Figure 7. Ectopic TRF2 modulates DNA repair and DDR focus persistence, and exposed telomeric DNA ends cause a prolonged checkpoint.

a. Schematic of the integrated locus studied in NIH 2/4 cells³⁷. Upon transfection, LacI or LacI-TRF2 binds to the lactose operator (LacO) repeats, YFP-Tet binds to the tetracycline operator (TetO) repeats, and RFP-I-SceI-GR cuts the specific site between the two sets of repeats. b. Quantification of cells positive for γH2AX at the I-SceI-locus (± s.e.m.) expressing LacI or LacI-TRF2, as detected by immunofluorescence confocal microscopy. I-SceI ON corresponds to 3 hours after RFP-I-SceI-GR induction, I-SceI OFF corresponds to 24 additional hours after removal of inducing agent. I-SceI site was detected as a distinct focus double-positive for YFP-Tet and anti-LacI antibody signals (* p value < 0.05; for the quantification shown, around 100 cells per sample were analyzed; n = 2). c. Quantification of cells positive for a BrdU signal (± s.e.m.) at the I-SceI-locus expressing LacI or LacI-TRF2, as detected by BrdU immunostaining under non-denaturing conditions and confocal microscopy.
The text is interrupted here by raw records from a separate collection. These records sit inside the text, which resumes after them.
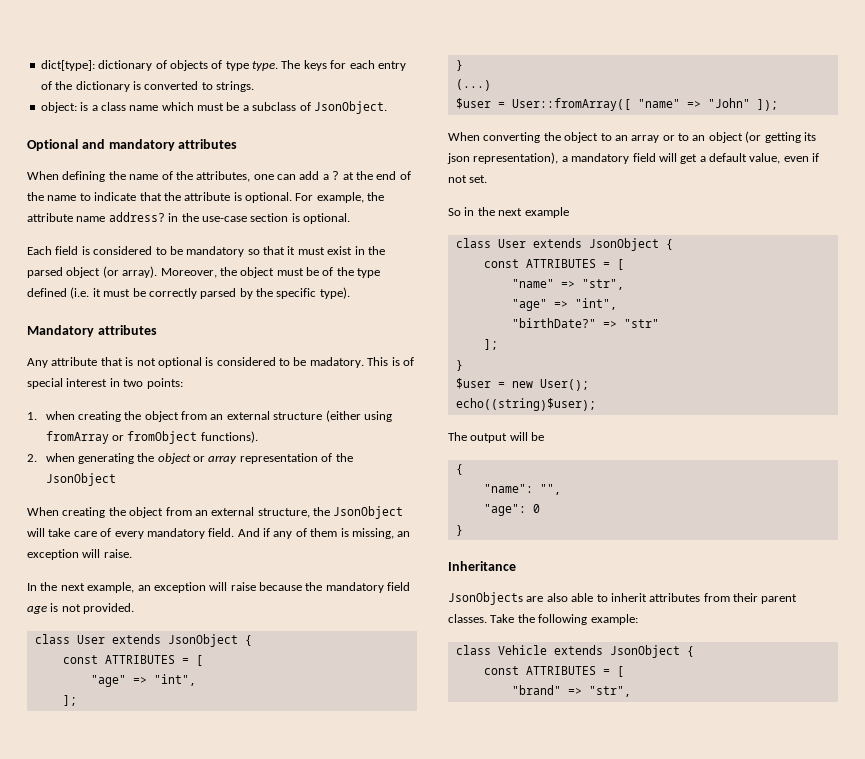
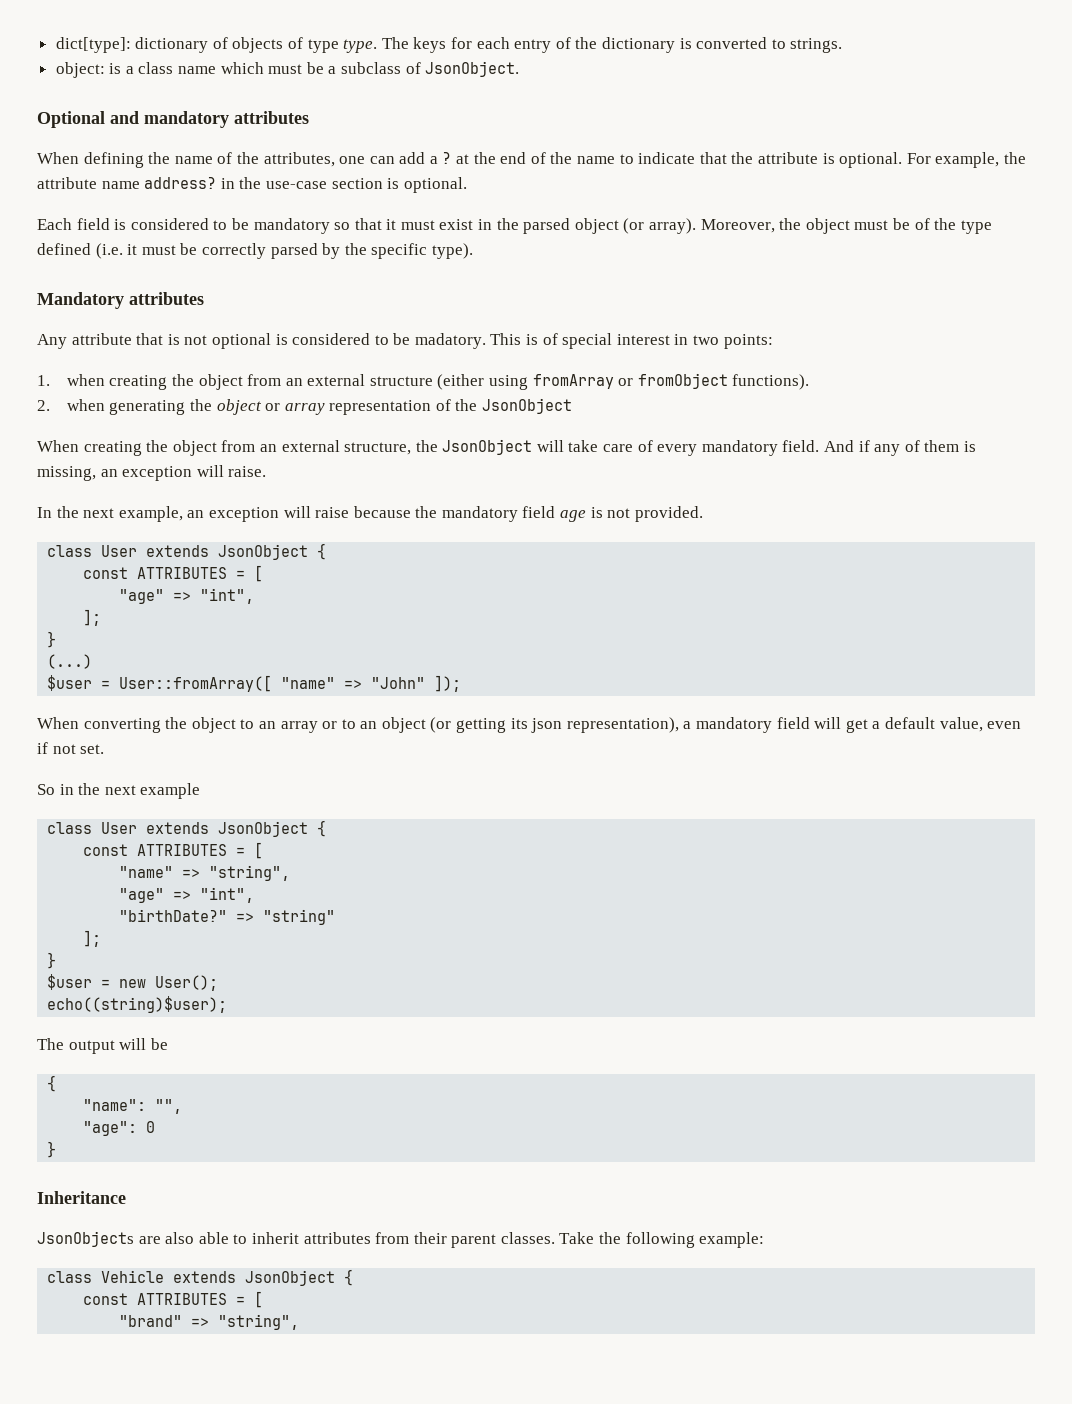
- "name" => "str",
+ "name" => "string",
- => "str"
+ => "string"
- "brand" => "str",
+ "brand" => "string",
Values were normalized on the fraction of cells that had incorporated BrdU. (* p value < 0.05; for the quantification shown, around 100 cells per sample were analyzed; n = 2). d. Linearized telomeric DNA triggers a prolonged cell cycle arrest. Bar graph shows the ratio (± s.e.m.) between the percentages of injected cells that underwent DNA synthesis (assayed by BrdU incorporation) and the percentages of uninjected cells in the same experiment, at 24 or 48 hours after microinjection (* p-value < 0.05; *** p-value < 0.001; for the quantification shown, around 200–400 cells per time point, per DNA type were analyzed; n = 3). e. Linearized telomeric DNA impedes cell proliferation. Bar graph shows the percentages (± s.e.m.) of cells that underwent mitosis at 48 hours post-microinjection (*** p-value < 0.001; for the quantification shown, around 200 cells per DNA type were analyzed; n = 3). Passage through mitosis was monitored by detection in the cytoplasm of nucleus-injected IgG 48 hours after microinjection, as detected by immunofluorescence.